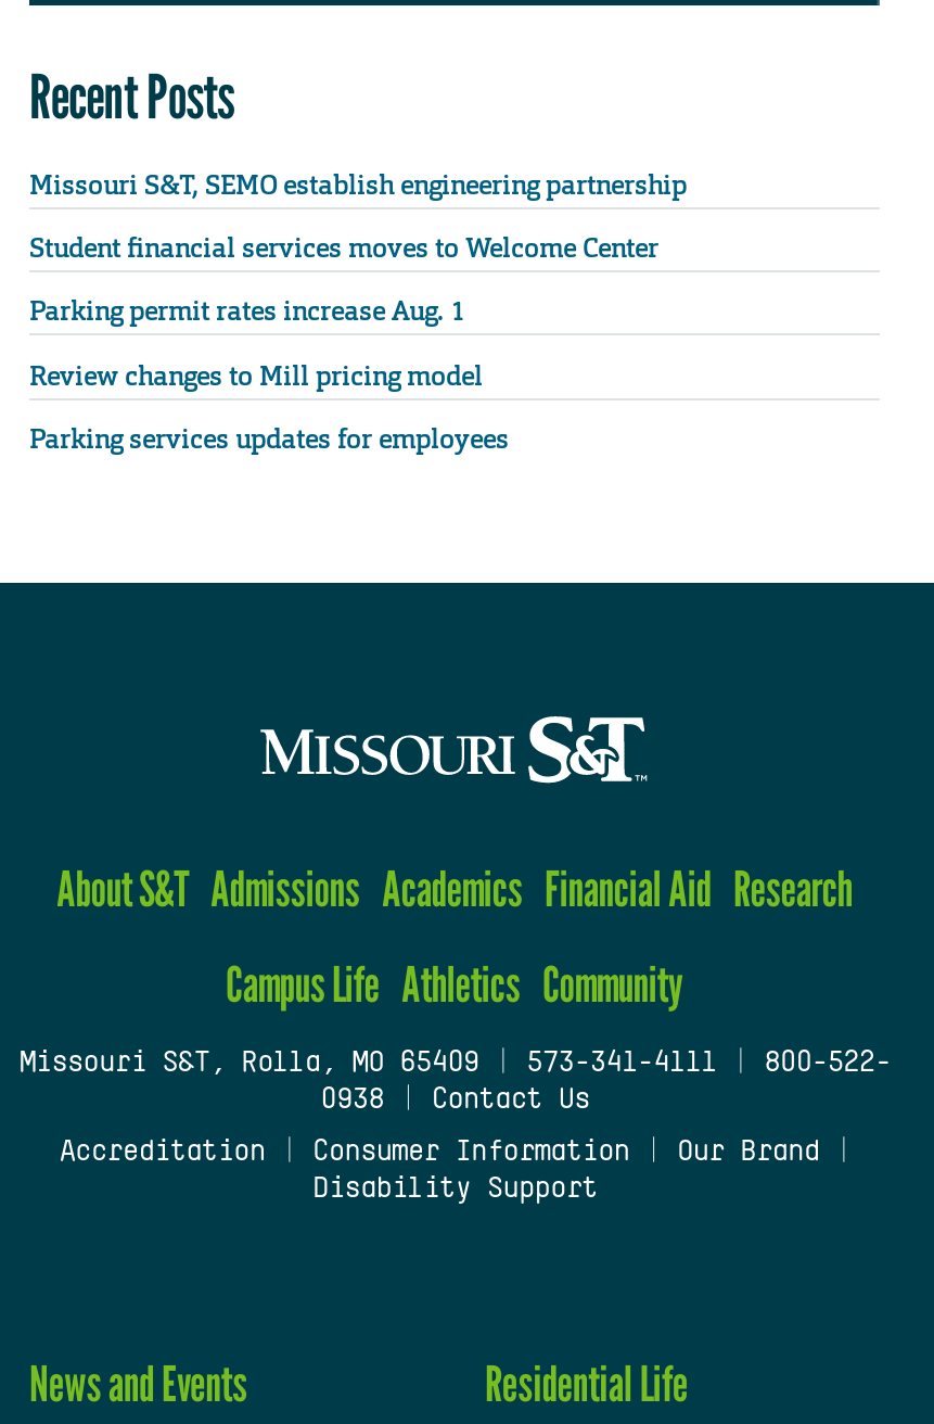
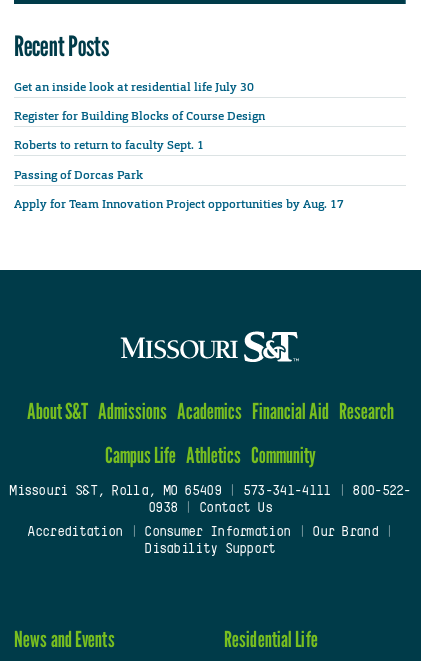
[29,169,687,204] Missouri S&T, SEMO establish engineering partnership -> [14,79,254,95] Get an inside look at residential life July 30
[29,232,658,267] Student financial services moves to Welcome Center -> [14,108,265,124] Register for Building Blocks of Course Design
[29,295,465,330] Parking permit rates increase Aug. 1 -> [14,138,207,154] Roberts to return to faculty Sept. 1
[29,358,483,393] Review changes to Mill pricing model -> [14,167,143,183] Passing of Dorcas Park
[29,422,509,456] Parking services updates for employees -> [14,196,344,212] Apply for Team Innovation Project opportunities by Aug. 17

::::

[Task brief] Report how many lines in the material above include "services", and give no other words.

[Exercise output] 2